La giustizia amministrativa inaugura il nuovo anno giudiziario sull’onda della sinteticità e della digitalizzazione

L’inaugurazione dell’anno giudiziario presso il Consiglio di Stato ha offerto la possibilità di guardare più da vicino la giustizia amministrativa, le sfide affrontate nel 2016, le innovazioni apportate e le problematiche che riserva il futuro. Il Presidente del CdS, Pajno, ha affrontato questi temi all’interno della relazione sull’anno appena trascorso.

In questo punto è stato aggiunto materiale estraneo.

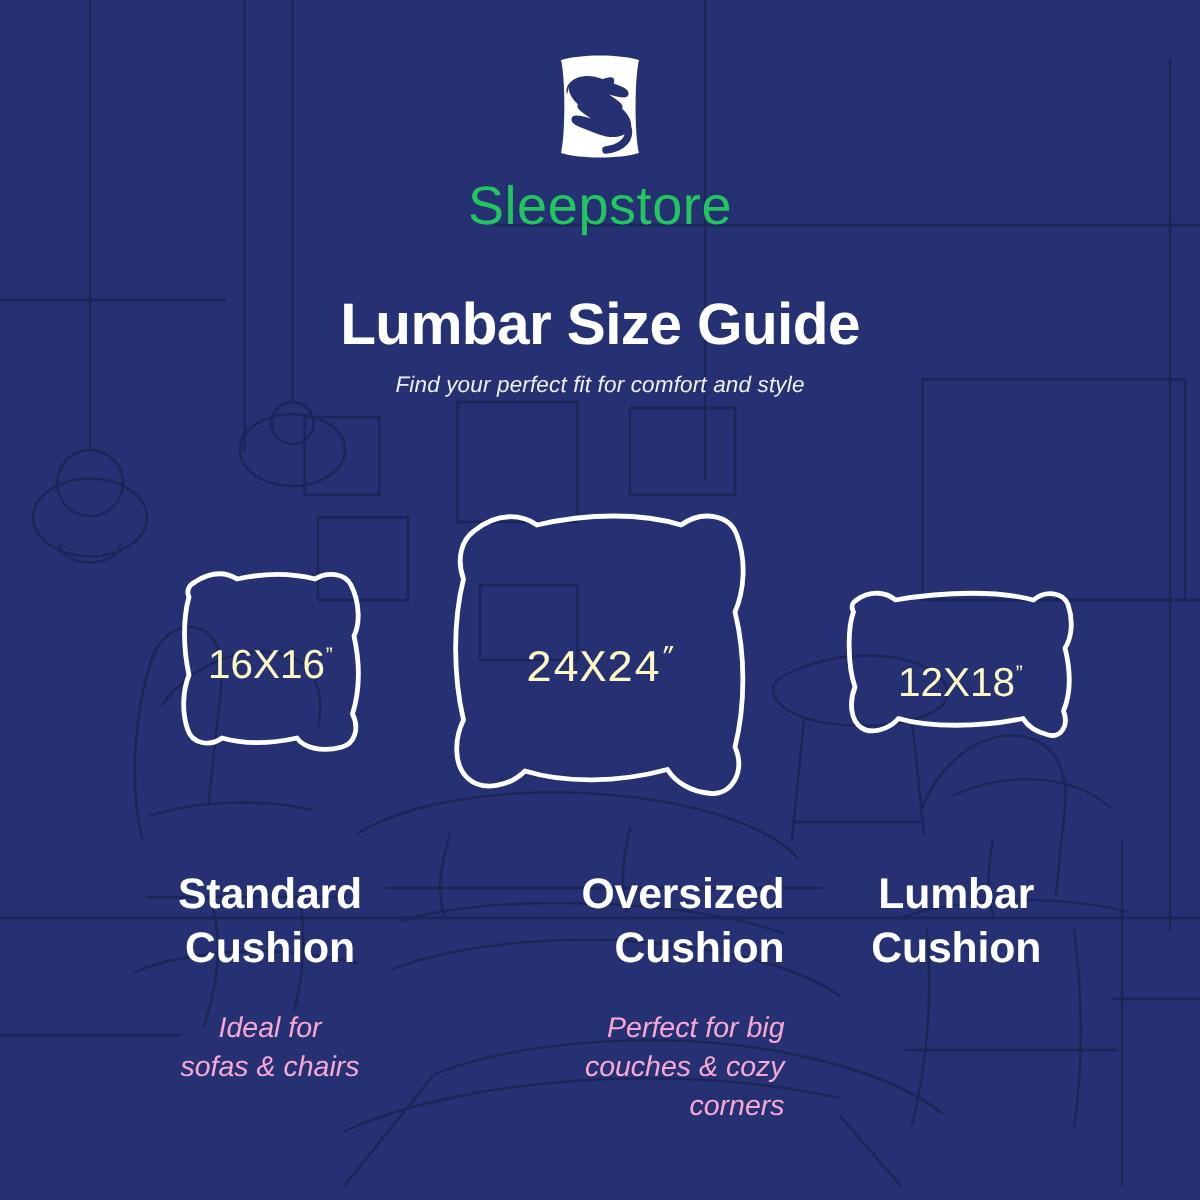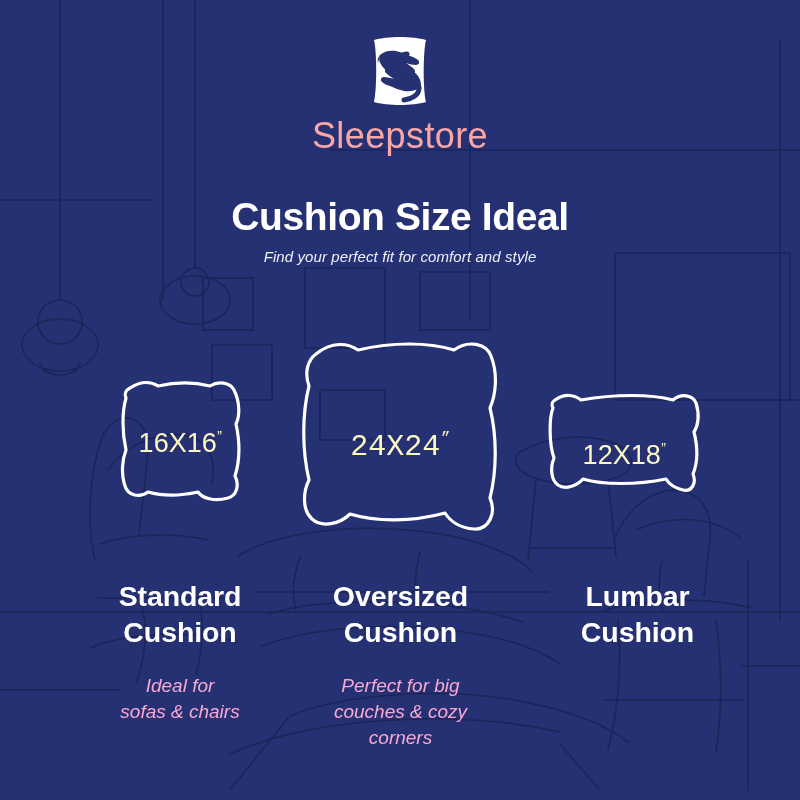--- a/index.html
+++ b/index.html
@@ -34,21 +34,21 @@
   #brand {
     position:absolute;
     top:34px; left:0; width:800px;
     text-align:center;
     z-index:3;
   }
   #brand-mark { display:block; margin:0 auto; }
   #brand-name {
     display:block;
     margin-top:6px;
-    color:#fca5a5;
+    color:#22c55e;
     font-size:36px;
     font-weight:400;
     letter-spacing:0.4px;
     line-height:1.0;
   }
 
   
   #heading-block {
     position:absolute;
     top:196px; left:0; width:800px;
@@ -108,21 +108,21 @@
     font-size:0.52em;
     vertical-align:super;
     position:relative;
     top:-0.08em;
     left:0.04em;
   }
 
   
   #cell-standard  { left:60px;  width:240px; }
   #cell-oversized { left:280px; width:240px;font-family:Liberation Mono, monospace; }
-  #cell-lumbar    { left:504px; width:240px;text-decoration:underline; }
+  #cell-lumbar    { left:520px; width:240px;text-decoration:underline; }
 
   #art-standard  { top:42px; }
   #art-oversized { top:0px; }
   #art-lumbar    { top:56px; }
 
   #label-standard  { top:100px; font-size:27px; }
   #label-oversized { top:102px; font-size:30px; }
   #label-lumbar    { top:112px; font-size:27px; }
 
   
@@ -130,21 +130,21 @@
     position:absolute;
     top:578px; left:0; width:800px;
     z-index:3;
   }
   .copy-cell {
     position:absolute;
     top:0;
     text-align:center;
   }
   #copy-standard  { left:55px;  width:250px; }
-  #copy-oversized { left:278px; width:245px; }
+  #copy-oversized { left:278px; width:245px;text-align:right; }
   #copy-lumbar    { left:510px; width:255px; }
 
   .copy-name {
     color:#ffffff;
     font-size:28.5px;
     font-weight:700;
     line-height:1.28;
     letter-spacing:-0.1px;
     white-space:pre-line;
   }
@@ -246,21 +246,21 @@
                    c-2 -2 0 -5 3 -4 c4 1 9 4 13 7 c3 2 6 4 8 7 c2 3 4 7 2 11 Z"></path>
         </g>
 
         <path d="M40 20 c-8 1 -14 6 -14 12 c0 7 8 9 14 11 c6 2 12 5 12 11 c0 7 -7 11 -15 12" fill="none" stroke="#253172" stroke-width="5" stroke-linecap="round"></path>
       </svg>
     </span>
     <span id="brand-name">Sleepstore</span>
   </div>
 
   <div id="heading-block">
-    <div id="page-title">Cushion Size Ideal</div>
+    <div id="page-title">Lumbar Size Guide</div>
     <div id="page-subtitle">Find your perfect fit for comfort and style</div>
   </div>
 
   <div id="cushion-row">
 
     <div class="cushion-cell" id="cell-standard">
       <div class="cushion-art" id="art-standard">
         <svg width="132" height="132" viewBox="0 0 132 132" xmlns="http://www.w3.org/2000/svg" aria-hidden="true">
           <path class="cushion-outline" d="M16 16 C28 8 38 10 44 14 C62 10 80 10 96 14 C104 9 116 10 120 18
                    C126 30 126 44 122 52 C126 70 126 88 121 104 C126 114 122 124 114 126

Si è tenuta ieri, 31 gennaio 2017, la cerimonia di inaugurazione dell’anno giudiziario della Giustizia amministrativa. L’anno giudiziario della giustizia amministrativa. Alla presenza del Presidente della Repubblica, Mattarella, e del Presidente del Consiglio, Gentiloni, si è tenuto il rituale annuale presso il Consiglio di Stato. Protagonista sicuramente il Presidente del CdS, Pajno, con una interessante relazione sullo stato della Giustizia amministrativa. Il PAT e la sua valenza anche culturale. La relazione parla anche del PAT, il Processo Amministrativo Telematico, introdotto a seguito dell’obbligatorietà della firma digitale risalente al 18 luglio 2016 . Secondo il Presidente si tratta di un risultato storico che ci pone all’avanguardia, rendendo digitale l’intero procedimento di redazione degli atti amministrativi. [] L’intenzione è quella di estendere progressivamente la completa digitalizzazione anche alle funzioni consultive , prosegue Pajno. Le novità sul tema della sinteticità. Si parla poi della sinteticità degli atti, che era tema già affrontato dal Presidente del CdS con un decreto adottato il 22 dicembre 2016 . Negli anni l’ordinamento ha introdotto strumenti idonei a ridurre i tempi del processo, quale la sentenza in forma semplificata o la modifica delle disposizioni di attuazione del codice di processo civile che prevedono la motivazione sintetica e la possibilità di motivare per relationem . La sinteticità dovrà essere estesa a tutta la procedura, persino alla fase consultiva, consentendo un risparmio enorme di tempo e risorse.